#### [About this task]
Which lines below fall between the one containing "-64,7 +64,7 @@" and the one containing "position:absolute;box-sizing:border-box;"? Repeat them exactly, counting both of those lines, and add nothing else.

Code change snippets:

○ ○ ○ ○ ○ ○ ○

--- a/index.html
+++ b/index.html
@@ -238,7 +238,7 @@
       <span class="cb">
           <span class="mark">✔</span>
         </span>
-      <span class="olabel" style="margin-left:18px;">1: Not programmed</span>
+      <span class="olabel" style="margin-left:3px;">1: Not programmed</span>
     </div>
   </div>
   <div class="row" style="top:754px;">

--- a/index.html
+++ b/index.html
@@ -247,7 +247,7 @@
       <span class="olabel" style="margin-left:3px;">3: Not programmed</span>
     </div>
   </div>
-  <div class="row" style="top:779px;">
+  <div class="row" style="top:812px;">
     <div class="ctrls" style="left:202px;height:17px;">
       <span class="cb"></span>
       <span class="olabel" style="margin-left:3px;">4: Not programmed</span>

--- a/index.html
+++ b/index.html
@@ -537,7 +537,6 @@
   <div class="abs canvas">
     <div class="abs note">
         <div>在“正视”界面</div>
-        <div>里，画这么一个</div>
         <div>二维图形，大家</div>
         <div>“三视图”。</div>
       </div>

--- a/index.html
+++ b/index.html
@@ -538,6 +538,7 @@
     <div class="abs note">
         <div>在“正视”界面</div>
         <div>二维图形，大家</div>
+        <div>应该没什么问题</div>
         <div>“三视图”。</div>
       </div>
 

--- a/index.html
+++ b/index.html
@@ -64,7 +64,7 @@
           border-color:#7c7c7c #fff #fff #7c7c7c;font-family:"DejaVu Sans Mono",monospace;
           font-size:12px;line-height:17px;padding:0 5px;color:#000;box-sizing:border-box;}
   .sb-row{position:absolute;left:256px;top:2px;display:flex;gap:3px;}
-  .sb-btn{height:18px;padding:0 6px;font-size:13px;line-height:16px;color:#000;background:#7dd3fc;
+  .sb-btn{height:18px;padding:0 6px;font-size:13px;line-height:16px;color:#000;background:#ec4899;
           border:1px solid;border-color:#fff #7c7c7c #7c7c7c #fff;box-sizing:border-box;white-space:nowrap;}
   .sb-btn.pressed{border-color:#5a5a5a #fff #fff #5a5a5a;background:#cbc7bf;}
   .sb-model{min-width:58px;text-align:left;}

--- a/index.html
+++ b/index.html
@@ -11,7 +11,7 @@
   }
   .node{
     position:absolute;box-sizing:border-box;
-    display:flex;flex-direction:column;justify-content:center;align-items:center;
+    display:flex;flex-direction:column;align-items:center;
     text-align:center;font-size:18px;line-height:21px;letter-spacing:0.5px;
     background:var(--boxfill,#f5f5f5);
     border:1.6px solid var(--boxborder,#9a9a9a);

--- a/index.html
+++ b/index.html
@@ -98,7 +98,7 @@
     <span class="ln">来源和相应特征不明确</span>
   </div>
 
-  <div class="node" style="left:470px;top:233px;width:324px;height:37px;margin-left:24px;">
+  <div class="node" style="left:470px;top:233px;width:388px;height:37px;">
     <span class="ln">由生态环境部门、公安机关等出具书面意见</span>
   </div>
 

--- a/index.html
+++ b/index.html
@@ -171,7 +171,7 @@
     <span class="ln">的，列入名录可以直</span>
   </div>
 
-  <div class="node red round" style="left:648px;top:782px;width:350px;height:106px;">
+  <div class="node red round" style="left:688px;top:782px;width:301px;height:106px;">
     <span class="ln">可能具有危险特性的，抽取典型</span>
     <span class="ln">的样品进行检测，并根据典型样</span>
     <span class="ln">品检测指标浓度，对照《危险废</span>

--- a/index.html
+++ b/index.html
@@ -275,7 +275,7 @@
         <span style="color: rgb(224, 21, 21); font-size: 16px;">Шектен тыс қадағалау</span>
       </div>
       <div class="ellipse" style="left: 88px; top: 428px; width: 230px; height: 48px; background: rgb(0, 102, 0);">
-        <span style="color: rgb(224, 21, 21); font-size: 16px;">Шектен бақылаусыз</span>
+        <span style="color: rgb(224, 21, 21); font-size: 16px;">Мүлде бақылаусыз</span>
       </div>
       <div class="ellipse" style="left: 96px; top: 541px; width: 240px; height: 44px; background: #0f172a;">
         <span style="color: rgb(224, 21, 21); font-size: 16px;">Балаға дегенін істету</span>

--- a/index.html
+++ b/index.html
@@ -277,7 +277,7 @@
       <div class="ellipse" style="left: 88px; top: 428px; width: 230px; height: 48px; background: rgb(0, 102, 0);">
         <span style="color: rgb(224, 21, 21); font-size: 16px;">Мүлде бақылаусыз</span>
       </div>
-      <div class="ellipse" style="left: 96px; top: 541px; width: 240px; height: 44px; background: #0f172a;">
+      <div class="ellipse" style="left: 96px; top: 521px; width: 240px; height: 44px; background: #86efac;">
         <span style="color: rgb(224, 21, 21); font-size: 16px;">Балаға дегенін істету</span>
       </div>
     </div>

○ ○ ○ ○ ○ ○ ○

#### [Solution for this problem]
@@ -64,7 +64,7 @@
           border-color:#7c7c7c #fff #fff #7c7c7c;font-family:"DejaVu Sans Mono",monospace;
           font-size:12px;line-height:17px;padding:0 5px;color:#000;box-sizing:border-box;}
   .sb-row{position:absolute;left:256px;top:2px;display:flex;gap:3px;}
-  .sb-btn{height:18px;padding:0 6px;font-size:13px;line-height:16px;color:#000;background:#7dd3fc;
+  .sb-btn{height:18px;padding:0 6px;font-size:13px;line-height:16px;color:#000;background:#ec4899;
           border:1px solid;border-color:#fff #7c7c7c #7c7c7c #fff;box-sizing:border-box;white-space:nowrap;}
   .sb-btn.pressed{border-color:#5a5a5a #fff #fff #5a5a5a;background:#cbc7bf;}
   .sb-model{min-width:58px;text-align:left;}

--- a/index.html
+++ b/index.html
@@ -11,7 +11,7 @@
   }
   .node{
     position:absolute;box-sizing:border-box;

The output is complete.